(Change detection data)
********************

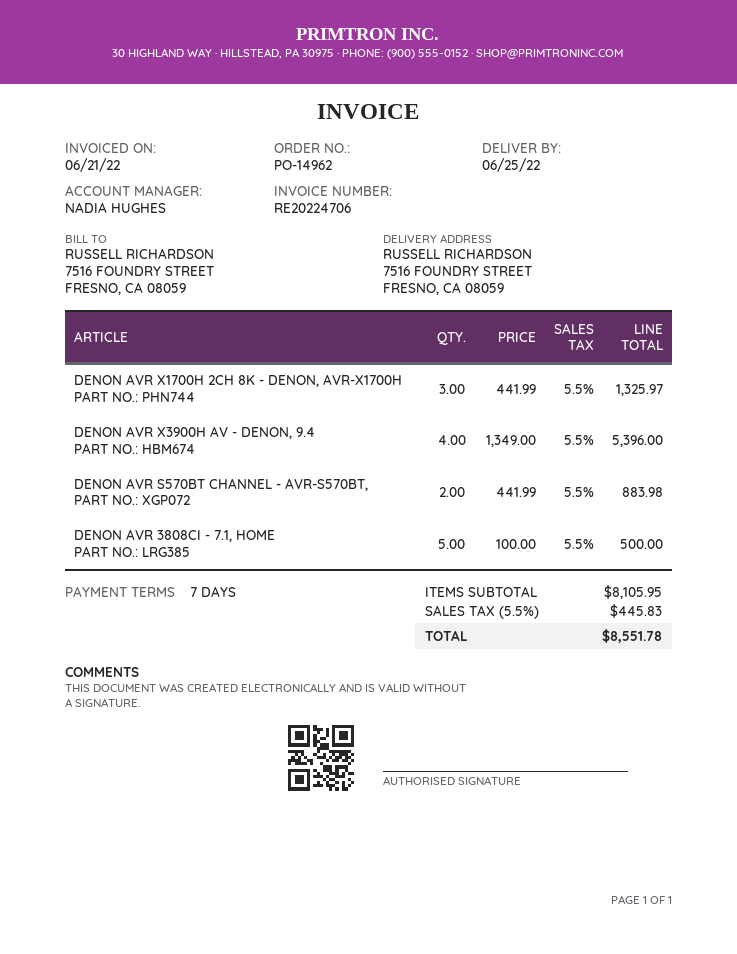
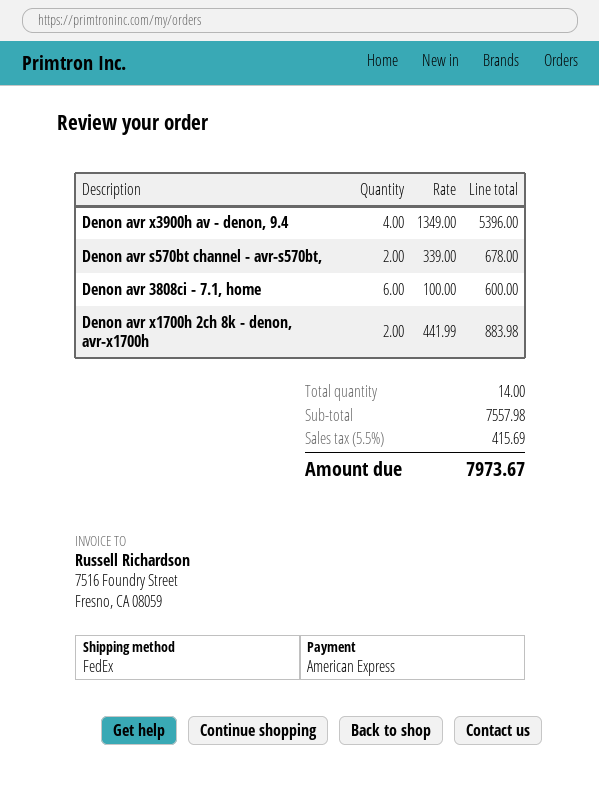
DENON AVR X1700H 2CH 8K - DENON, AVR-X1700H: 3 x 441.99 = 1325.97 -> 2 x 441.99 = 883.98
DENON AVR S570BT CHANNEL - AVR-S570BT,: 2 x 441.99 = 883.98 -> 2 x 339.00 = 678.00
DENON AVR 3808CI - 7.1, HOME: 5 x 100.00 = 500.00 -> 6 x 100.00 = 600.00
subtotal: 8105.95 -> 7557.98
tax: 5.5% = 445.83 -> 5.5% = 415.69
total: 8551.78 -> 7973.67

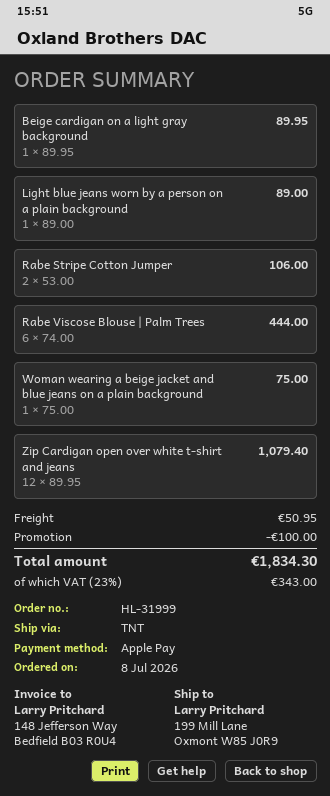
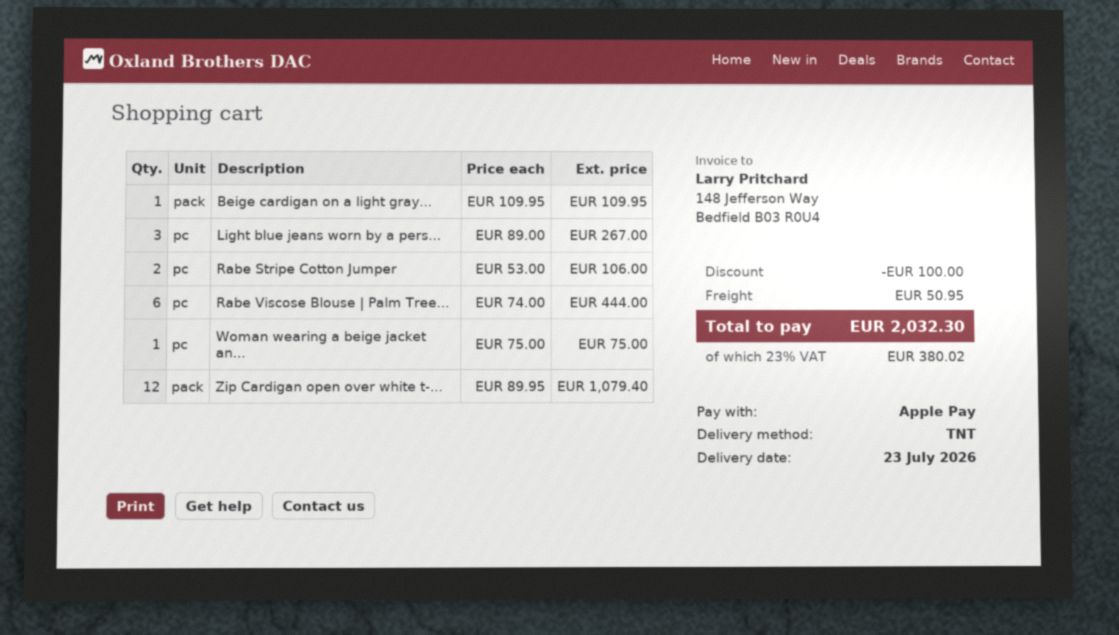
Beige cardigan on a light gray background: 1 x 89.95 = 89.95 -> 1 x 109.95 = 109.95
Light blue jeans worn by a person on a plain background: 1 x 89.00 = 89.00 -> 3 x 89.00 = 267.00
tax: 23% = 343.00 -> 23% = 380.02
total: 1834.30 -> 2032.30

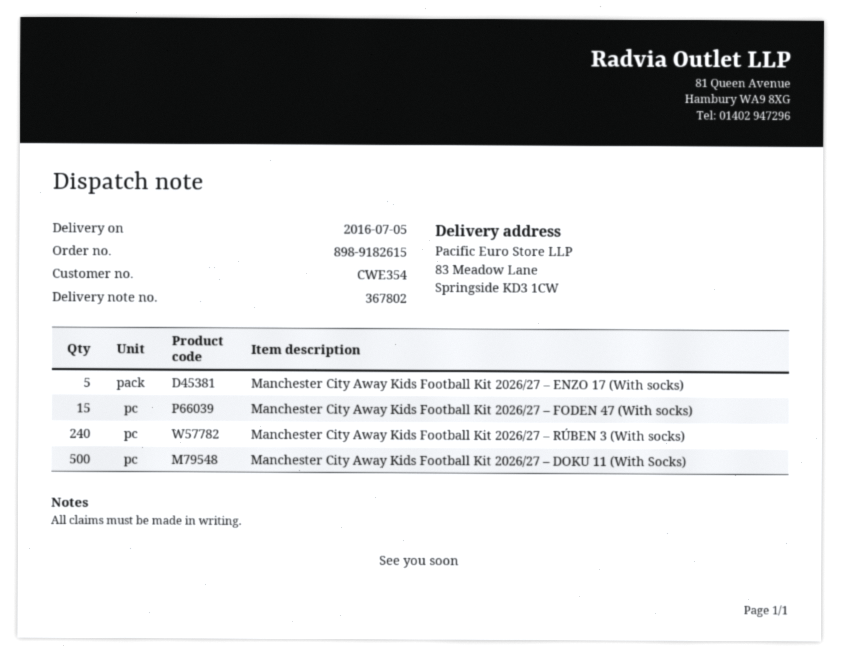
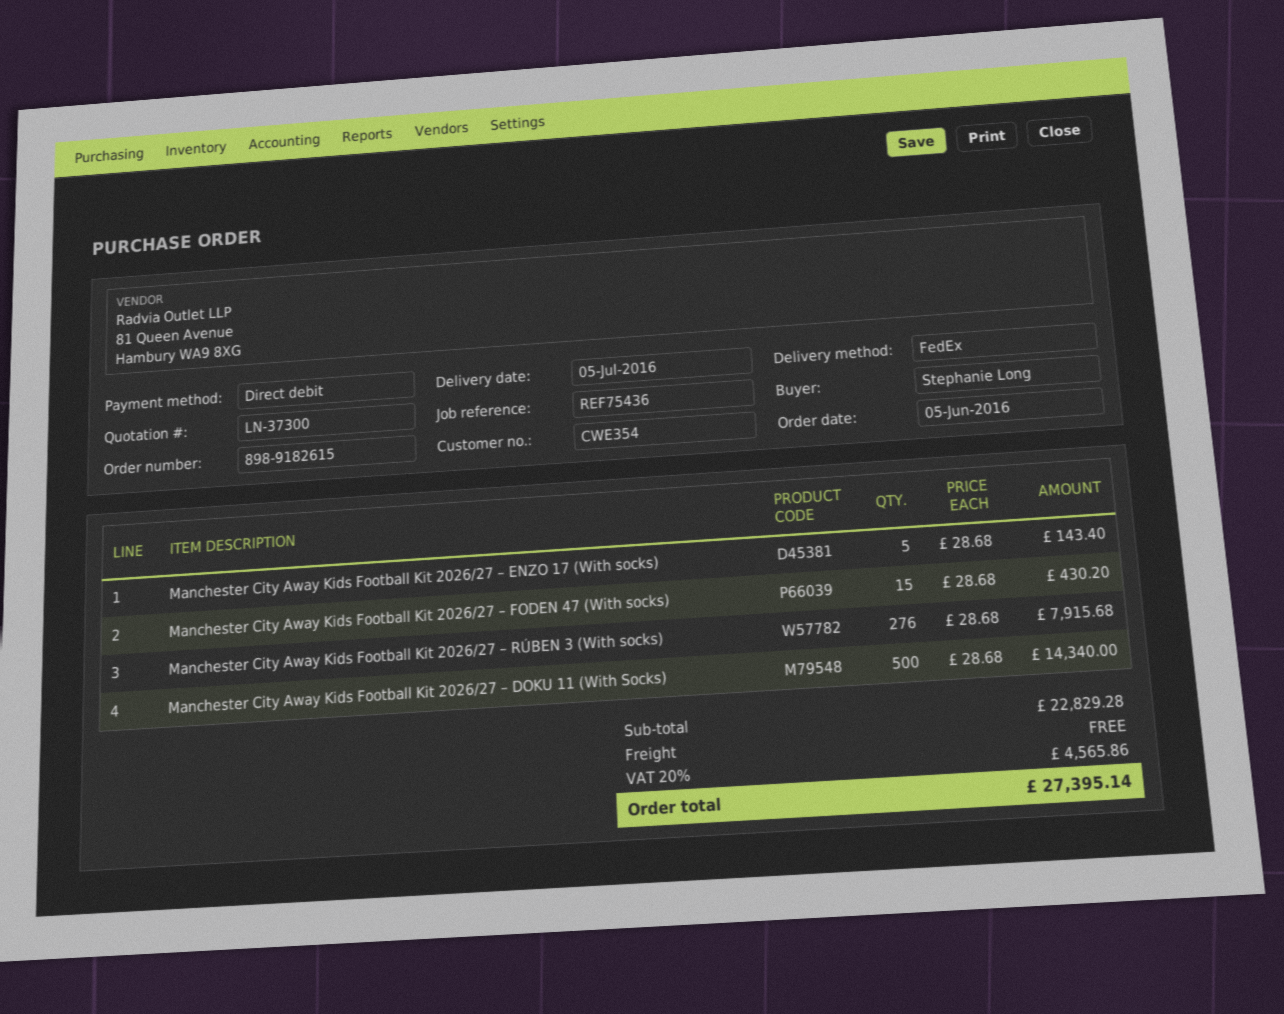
Manchester City Away Kids Football Kit 2026/27 – RÚBEN 3 (With socks): 240 -> 276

********************

## WHAT YOU HAVE TO DO:
Take the line containing "total: 8551.78 -> 7973.67" and every line after it through the end of the data, and write them out exactly, with no pictures.

## OUTPUT FOR THIS TASK:
total: 8551.78 -> 7973.67

Beige cardigan on a light gray background: 1 x 89.95 = 89.95 -> 1 x 109.95 = 109.95
Light blue jeans worn by a person on a plain background: 1 x 89.00 = 89.00 -> 3 x 89.00 = 267.00
tax: 23% = 343.00 -> 23% = 380.02
total: 1834.30 -> 2032.30

Manchester City Away Kids Football Kit 2026/27 – RÚBEN 3 (With socks): 240 -> 276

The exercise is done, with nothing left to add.